The same, sadly, applies to the rest of the book. The prose, clean, spartan, occasionally direct, concise and meaningful, is too often mundane and meek. It scrambles along like a lame bird. Stuttering, stumbling, just finding enough momentum to keep itself going. As a consequence, no setting – room or landscape – rises from the earth into a convincing three-dimensional image. No character actualises from dust and shadow into flesh and blood.

To its credit, ''Two Lost'' boys finishes strongly. Not with a bang, but as the plot peters out, with a measured musing on the begetting of violence and its echoes through generations. It is about hopelessness, the tragedy of life and family as a trap, even managing to echo Cormac McCarthy's cynicism in all the right ways. But by this point, it only leads to lament that the rest was so weak.

A death row novel by a death row lawyer.
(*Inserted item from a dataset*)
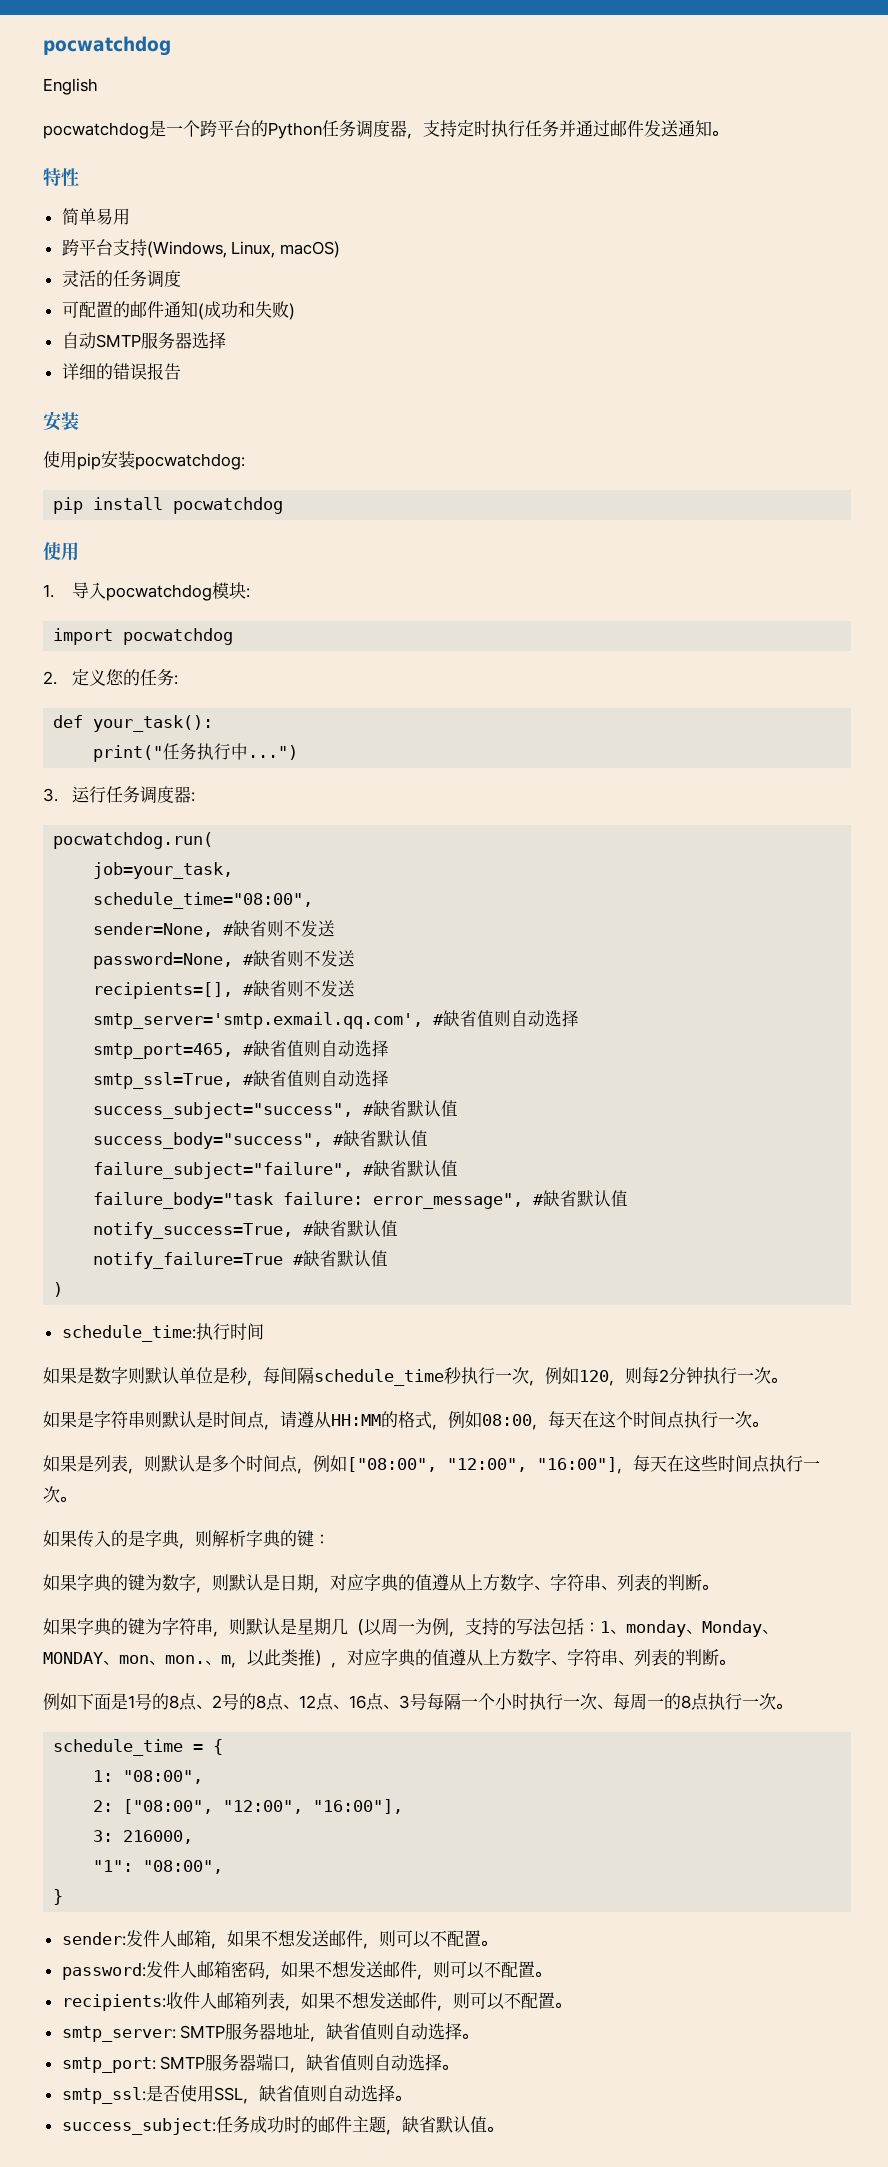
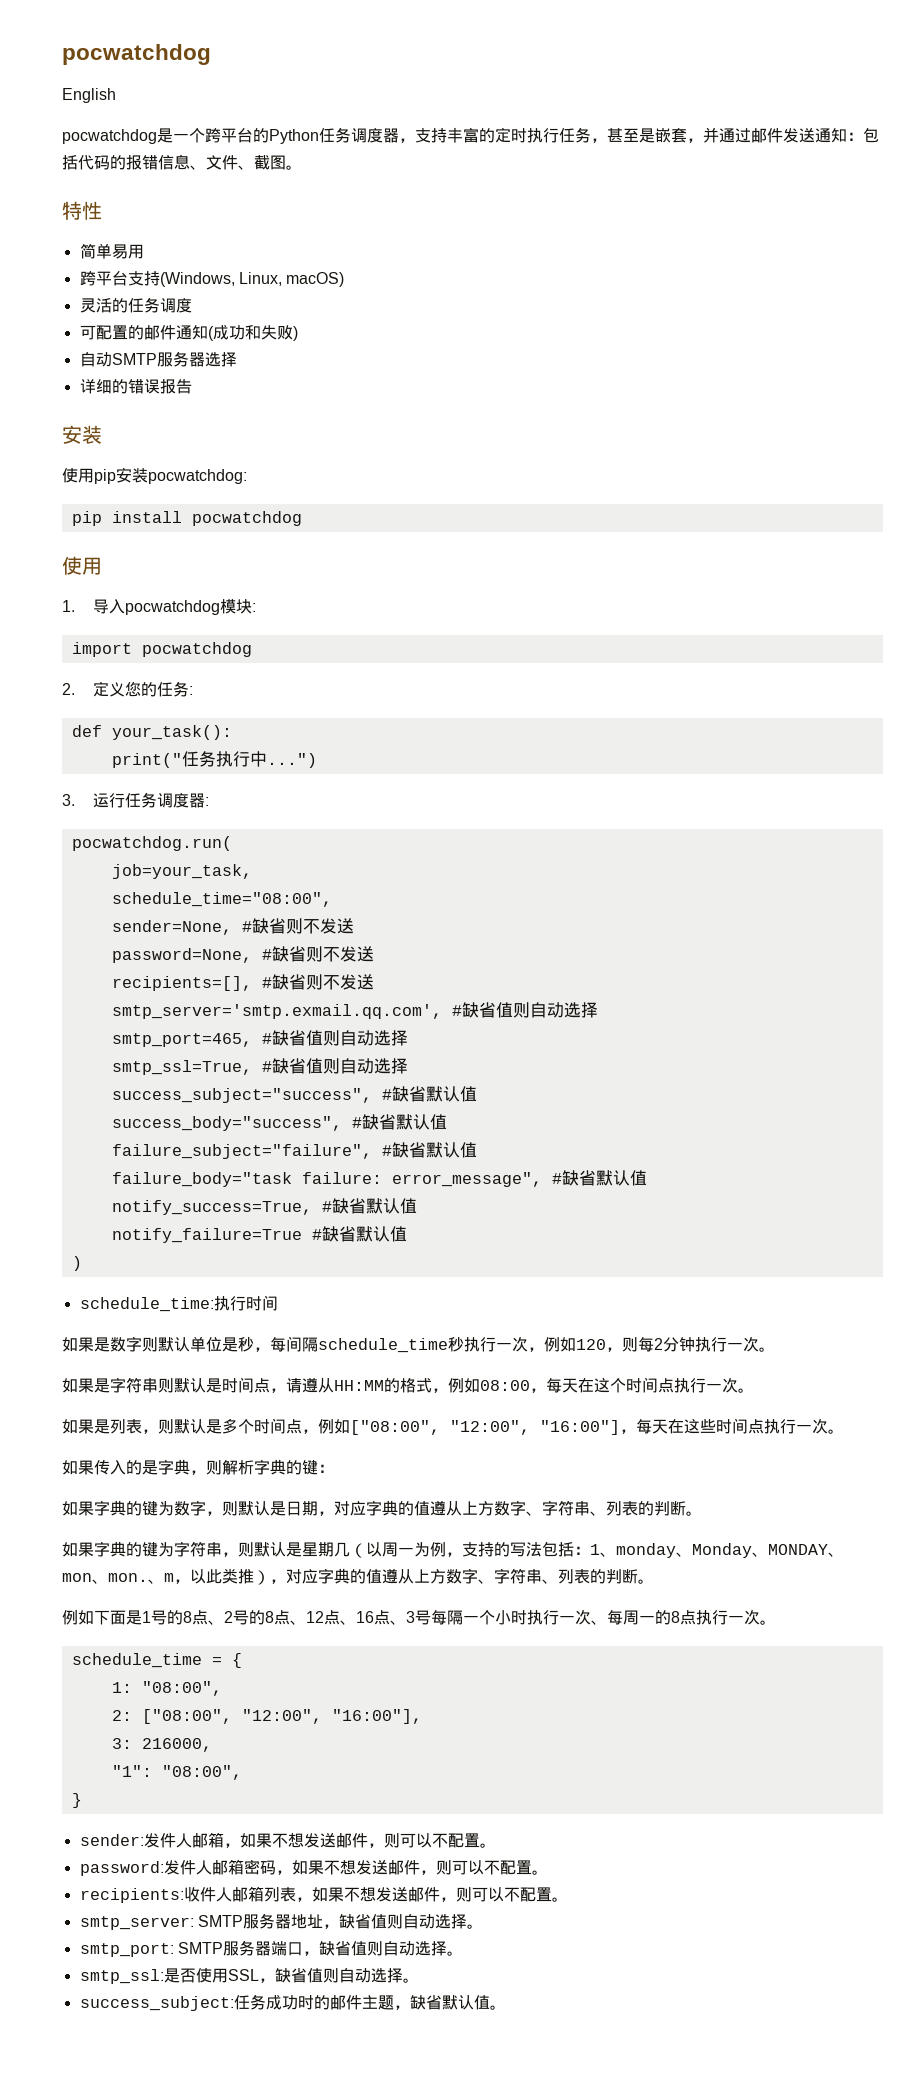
- pocwatchdog是一个跨平台的Python任务调度器，支持定时执行任务并通过邮件发送通知。
+ pocwatchdog是一个跨平台的Python任务调度器，支持丰富的定时执行任务，甚至是嵌套，并通过邮件发送通知：包括代码的报错信息、文件、截图。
Relatively devoid of sensationalism, dare I say, probably relatively real. What may be true to life however, is achieved here to the detriment of fiction. Strengths become weakness when they fail to marry the rest of the form. ''Two Lost Boys'' is too slow, too simple, too tentative in its style to burst into life. It has a promising ending though, and it is from this that the author should be seeking to build.

For further reading, try The Racketeer by John Grisham [[The Racketeer by John Grisham]].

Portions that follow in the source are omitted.